Can you hear that now Lindsey?
But wait, it got worse.
"Hey, check this out," Faulk says he would be told, "there's good phone sex or there's some pillow talk, pull up this call, it's really funny, go check it out. It would be some colonel making pillow talk and we would say, 'Wow, this was crazy'," Faulk told ABC News.
Ok, so sure, this was just embarrassing, harmless, fun at the expense of our soldiers.
Let me remind everyone. Some of those phone calls and emails included ones between General David Petreaus and Paula Broadwell.

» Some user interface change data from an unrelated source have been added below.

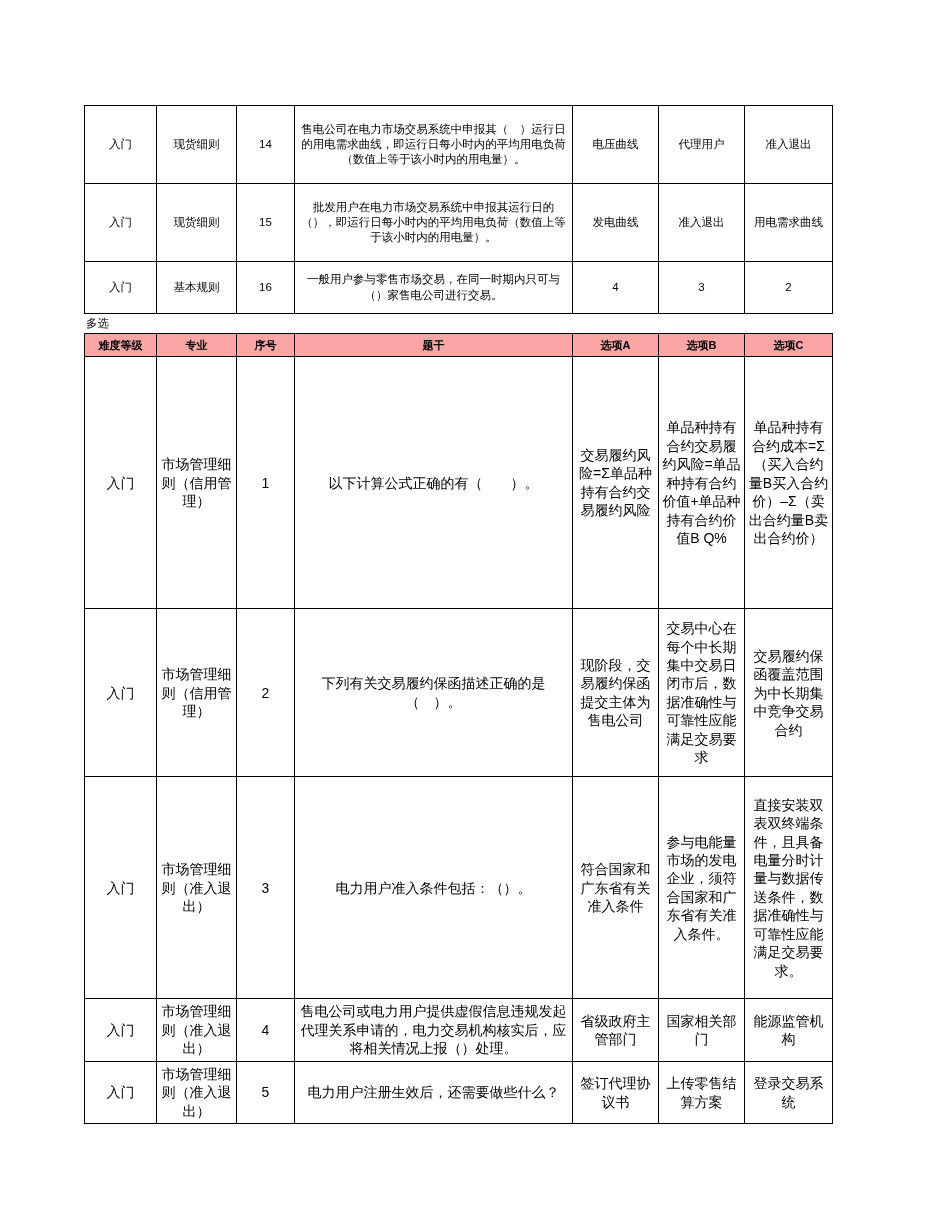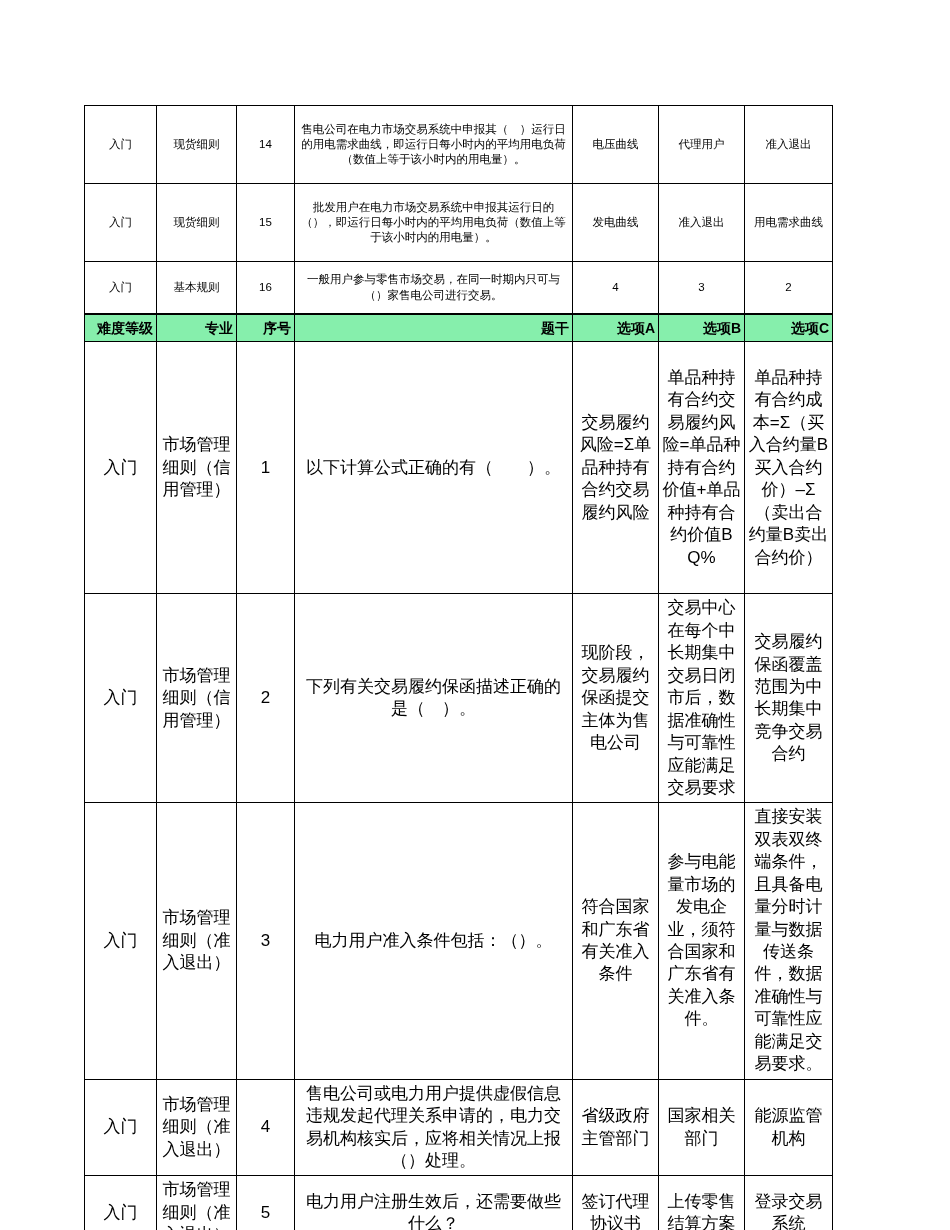--- a/index.html
+++ b/index.html
@@ -42,42 +42,41 @@
     padding: 3px 3px;
     word-wrap: break-word;
     word-break: break-all;
   }
   td.qtext, th.qtext {
     text-align: center;
     padding-left: 5px;
     padding-right: 5px;
   }
   .hdr th {
-    background: #86efac;
+    background: #fca5a5;
     font-weight: bold;
-    font-size: 14px;
+    font-size: 11px;
     padding-top: 4px;
     padding-bottom: 4px;
-    text-align: right;
   }
   .section-label {
     font-size: 11.5px;
     line-height: 1.3;
     padding: 2px 0 2px 2px;
     text-align: left;
   }
   
   col.c-level { width: 72px; }
   col.c-major { width: 80px; }
   col.c-no    { width: 58px; }
   col.c-stem  { width: 278px; }
   col.c-a     { width: 86px; }
   col.c-b     { width: 86px; }
   col.c-c     { width: 88px; }
-  .tbl2 td { font-size: 17px; }
+  .tbl2 td { font-size: 14px; }
 </style>
 </head>
 <body>
 
 <div class="page">
   <div class="sheet">
 
     <table class="tbl1">
       <colgroup>
         <col class="c-level">
@@ -112,20 +111,21 @@
           <td>基本规则</td>
           <td>16</td>
           <td class="qtext">一般用户参与零售市场交易，在同一时期内只可与（）家售电公司进行交易。</td>
           <td>4</td>
           <td>3</td>
           <td>2</td>
         </tr>
       </tbody>
     </table>
 
+    <div class="section-label">多选</div>
 
     <table class="tbl2">
       <colgroup>
         <col class="c-level">
           <col class="c-major">
           <col class="c-no">
           <col class="c-stem">
         <col class="c-a">
           <col class="c-b">
           <col class="c-c">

The CIA knew about this already, then leaked the info the FBI and well... all hell broke lose.
There's even a lawsuit over it.
WASHINGTON -- Jill Kelley, the Tampa, Fla., socialite who triggered the federal investigation that exposed CIA Director David H. Petraeus’ extramarital affair and forced his resignation, is suing the FBI and Pentagon for violating her privacy and turning her into an object of national ridicule.
Kelley says U.S. officials obtained unauthorized access to her personal emails after she reported receiving anonymous, threatening messages beginning in June 2012. She also alleges that officials unlawfully disclosed her name to the news media after Petraeus’ affair became public.
Yeah, right, nothing could ever go wrong with giving the NSA all this information. Not a thing.
And it's not like we Democrats have been saying this was a rolling disaster on deck for years - because - well, we have. Because it is. If they actually were narrowing the focus down to the relevant persons and phone numbers, as Sen Lindsay's seems to think, it might have some useful purpose at tracking contacts made by terrorists - but it doesn't.